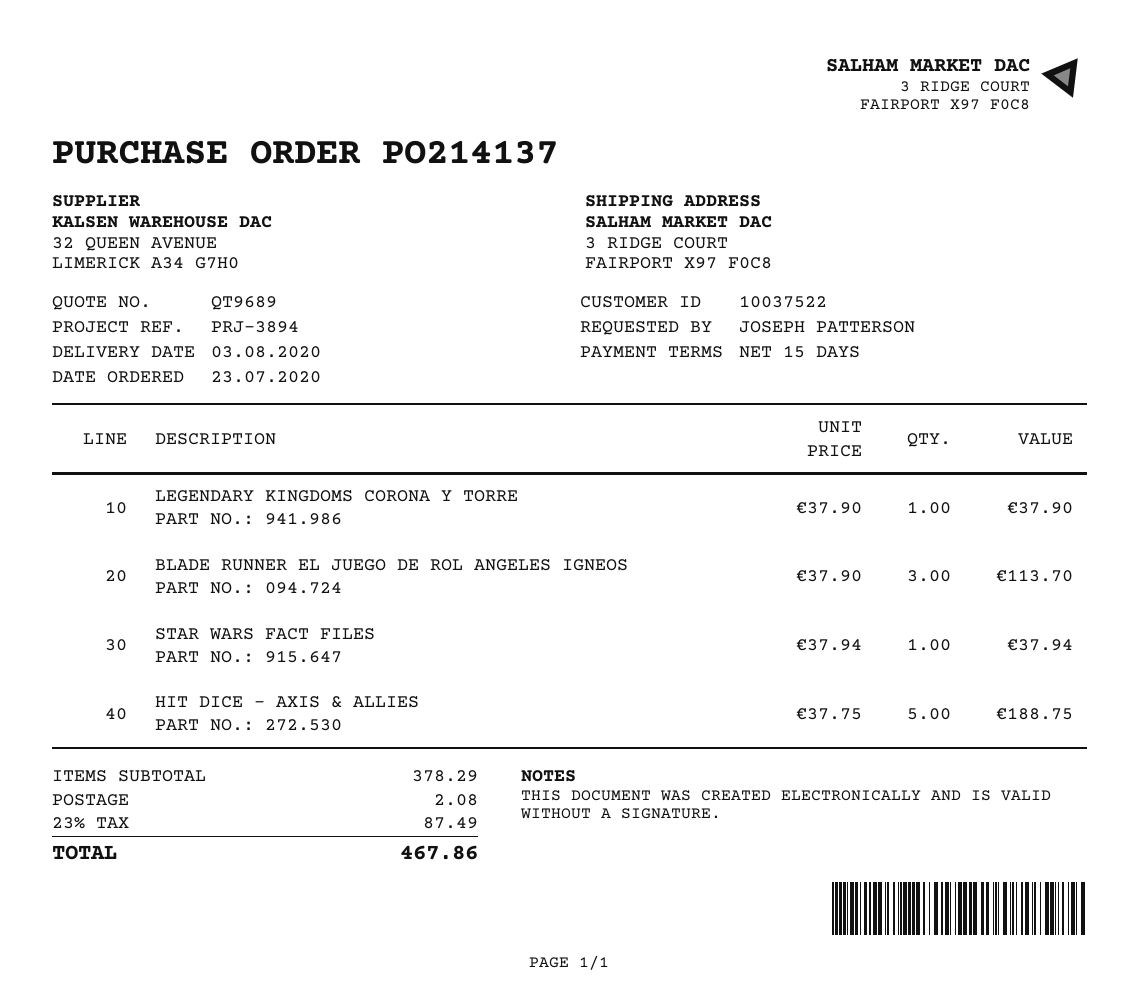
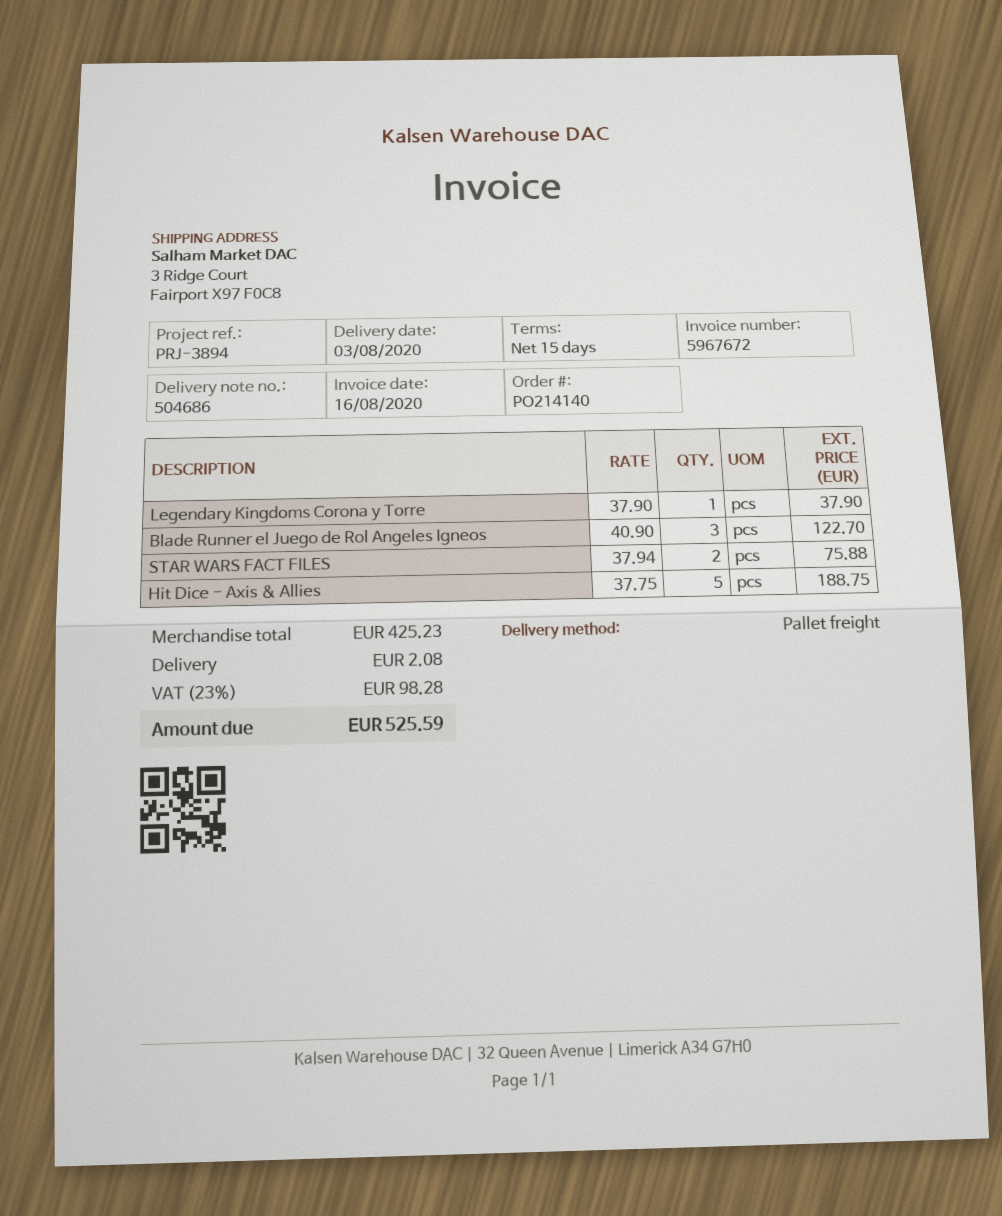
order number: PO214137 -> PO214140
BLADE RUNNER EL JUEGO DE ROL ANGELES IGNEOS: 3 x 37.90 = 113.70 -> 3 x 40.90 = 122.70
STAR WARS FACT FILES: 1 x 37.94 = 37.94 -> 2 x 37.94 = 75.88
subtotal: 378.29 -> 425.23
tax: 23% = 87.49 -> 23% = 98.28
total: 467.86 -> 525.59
++++++++++++++++++++
● **TASK TO COMPLETE**
Give back all the records as they stand, but with no pictures in the copy.

● **YOUR RESPONSE**
order number: PO214137 -> PO214140
BLADE RUNNER EL JUEGO DE ROL ANGELES IGNEOS: 3 x 37.90 = 113.70 -> 3 x 40.90 = 122.70
STAR WARS FACT FILES: 1 x 37.94 = 37.94 -> 2 x 37.94 = 75.88
subtotal: 378.29 -> 425.23
tax: 23% = 87.49 -> 23% = 98.28
total: 467.86 -> 525.59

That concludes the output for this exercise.